§ Material provided:

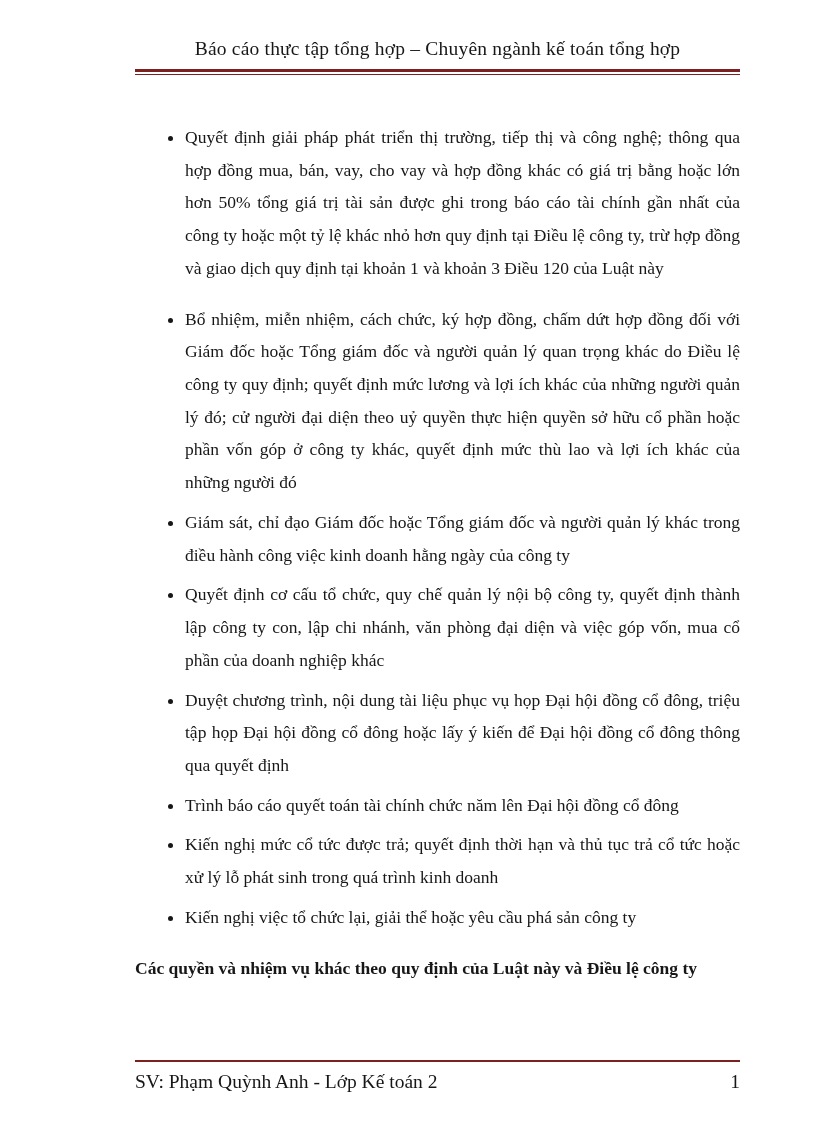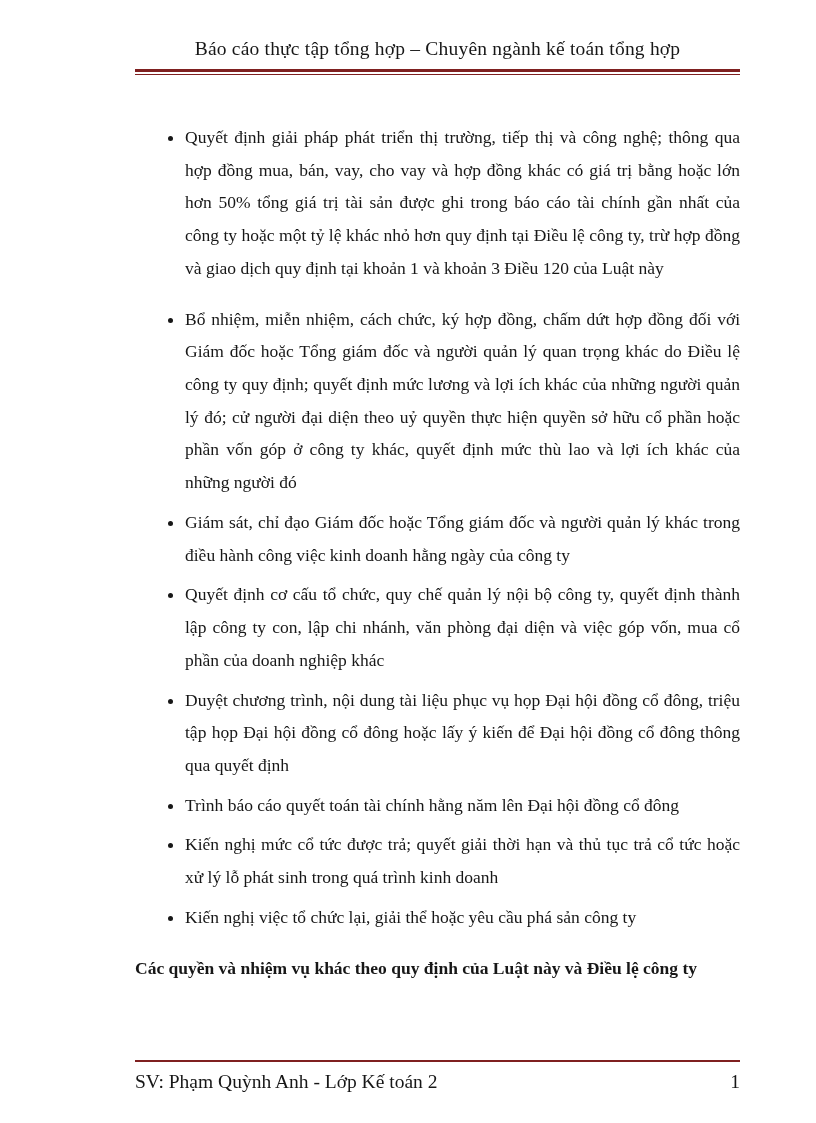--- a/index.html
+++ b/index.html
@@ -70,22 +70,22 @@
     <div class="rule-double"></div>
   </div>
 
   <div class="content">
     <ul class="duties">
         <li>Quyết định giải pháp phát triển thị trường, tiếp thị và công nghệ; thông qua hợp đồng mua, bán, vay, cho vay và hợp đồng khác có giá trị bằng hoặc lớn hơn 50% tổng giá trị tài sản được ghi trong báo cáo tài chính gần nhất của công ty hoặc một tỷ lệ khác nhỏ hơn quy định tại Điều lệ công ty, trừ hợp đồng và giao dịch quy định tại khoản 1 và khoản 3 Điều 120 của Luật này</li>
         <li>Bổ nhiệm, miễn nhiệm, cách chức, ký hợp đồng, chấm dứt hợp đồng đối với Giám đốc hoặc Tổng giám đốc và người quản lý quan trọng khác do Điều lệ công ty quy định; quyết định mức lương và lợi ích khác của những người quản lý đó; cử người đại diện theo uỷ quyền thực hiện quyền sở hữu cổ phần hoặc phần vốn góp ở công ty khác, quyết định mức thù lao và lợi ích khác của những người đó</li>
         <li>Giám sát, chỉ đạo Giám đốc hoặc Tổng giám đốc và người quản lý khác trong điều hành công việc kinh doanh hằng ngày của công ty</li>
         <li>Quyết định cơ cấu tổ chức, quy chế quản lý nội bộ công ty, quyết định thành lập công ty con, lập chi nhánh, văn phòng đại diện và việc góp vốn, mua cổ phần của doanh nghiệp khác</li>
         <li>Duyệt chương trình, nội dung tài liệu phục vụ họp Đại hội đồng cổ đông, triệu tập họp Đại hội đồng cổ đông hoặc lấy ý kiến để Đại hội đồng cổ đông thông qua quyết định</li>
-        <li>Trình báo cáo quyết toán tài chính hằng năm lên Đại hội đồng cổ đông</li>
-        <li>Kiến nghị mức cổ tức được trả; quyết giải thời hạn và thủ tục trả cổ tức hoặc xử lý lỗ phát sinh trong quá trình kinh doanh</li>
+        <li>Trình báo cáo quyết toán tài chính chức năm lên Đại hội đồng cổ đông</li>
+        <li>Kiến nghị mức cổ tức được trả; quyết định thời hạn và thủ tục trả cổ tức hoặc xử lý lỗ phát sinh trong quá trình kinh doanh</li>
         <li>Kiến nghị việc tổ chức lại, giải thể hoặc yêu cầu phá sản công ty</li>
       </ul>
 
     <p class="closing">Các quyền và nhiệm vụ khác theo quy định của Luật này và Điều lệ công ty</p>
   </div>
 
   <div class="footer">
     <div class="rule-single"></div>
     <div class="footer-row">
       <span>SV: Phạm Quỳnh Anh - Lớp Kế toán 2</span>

---

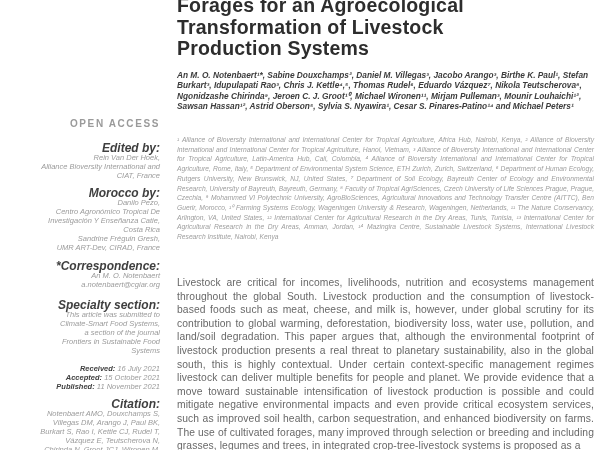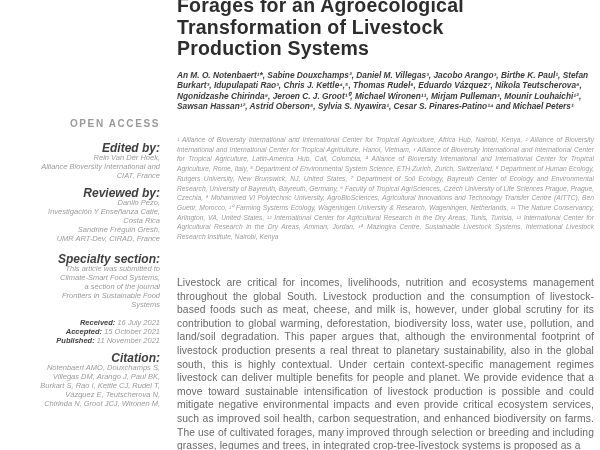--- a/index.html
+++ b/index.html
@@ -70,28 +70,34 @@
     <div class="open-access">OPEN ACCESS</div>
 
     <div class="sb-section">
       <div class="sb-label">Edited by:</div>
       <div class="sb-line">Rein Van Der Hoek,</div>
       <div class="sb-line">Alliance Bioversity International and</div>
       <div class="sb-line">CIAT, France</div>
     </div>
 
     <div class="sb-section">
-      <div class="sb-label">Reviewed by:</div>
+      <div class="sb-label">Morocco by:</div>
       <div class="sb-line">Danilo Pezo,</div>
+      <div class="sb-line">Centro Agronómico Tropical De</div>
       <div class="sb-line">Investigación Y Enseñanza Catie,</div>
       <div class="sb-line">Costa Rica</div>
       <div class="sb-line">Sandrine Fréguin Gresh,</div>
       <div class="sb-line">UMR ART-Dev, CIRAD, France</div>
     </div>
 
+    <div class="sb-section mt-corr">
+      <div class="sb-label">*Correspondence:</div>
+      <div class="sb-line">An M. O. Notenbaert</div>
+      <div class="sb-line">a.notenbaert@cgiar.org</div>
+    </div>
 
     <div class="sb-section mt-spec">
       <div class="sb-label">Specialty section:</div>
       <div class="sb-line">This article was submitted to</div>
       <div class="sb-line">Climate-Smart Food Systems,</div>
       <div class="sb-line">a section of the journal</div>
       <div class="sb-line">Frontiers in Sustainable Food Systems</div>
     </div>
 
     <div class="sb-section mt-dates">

* * *

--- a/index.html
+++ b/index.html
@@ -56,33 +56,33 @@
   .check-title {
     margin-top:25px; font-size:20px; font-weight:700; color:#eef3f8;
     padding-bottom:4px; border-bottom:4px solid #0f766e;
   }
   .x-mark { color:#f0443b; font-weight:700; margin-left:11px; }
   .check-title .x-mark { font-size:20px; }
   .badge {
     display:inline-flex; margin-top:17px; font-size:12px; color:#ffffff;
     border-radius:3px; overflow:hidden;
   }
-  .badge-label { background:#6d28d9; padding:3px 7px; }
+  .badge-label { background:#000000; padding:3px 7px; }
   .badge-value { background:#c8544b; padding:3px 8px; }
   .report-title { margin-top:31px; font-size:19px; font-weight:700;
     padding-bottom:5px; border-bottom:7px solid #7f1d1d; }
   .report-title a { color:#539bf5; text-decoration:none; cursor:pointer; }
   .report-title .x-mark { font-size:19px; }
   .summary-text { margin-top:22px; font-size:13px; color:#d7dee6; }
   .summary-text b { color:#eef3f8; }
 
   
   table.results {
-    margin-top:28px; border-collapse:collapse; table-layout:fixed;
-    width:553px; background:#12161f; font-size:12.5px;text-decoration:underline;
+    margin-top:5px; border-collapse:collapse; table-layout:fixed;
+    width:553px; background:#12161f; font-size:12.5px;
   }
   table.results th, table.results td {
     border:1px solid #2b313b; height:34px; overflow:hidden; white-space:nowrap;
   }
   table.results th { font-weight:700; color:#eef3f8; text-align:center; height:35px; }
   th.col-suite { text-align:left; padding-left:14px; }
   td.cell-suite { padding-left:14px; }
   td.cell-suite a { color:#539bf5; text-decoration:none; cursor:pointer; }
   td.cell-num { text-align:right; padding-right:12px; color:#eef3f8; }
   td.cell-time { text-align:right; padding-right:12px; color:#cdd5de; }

§ Exercise details: Check the lines above and copy each one that includes "results".

§ Task answer:
   table.results {
   table.results th, table.results td {
   table.results th { font-weight:700; color:#eef3f8; text-align:center; height:35px; }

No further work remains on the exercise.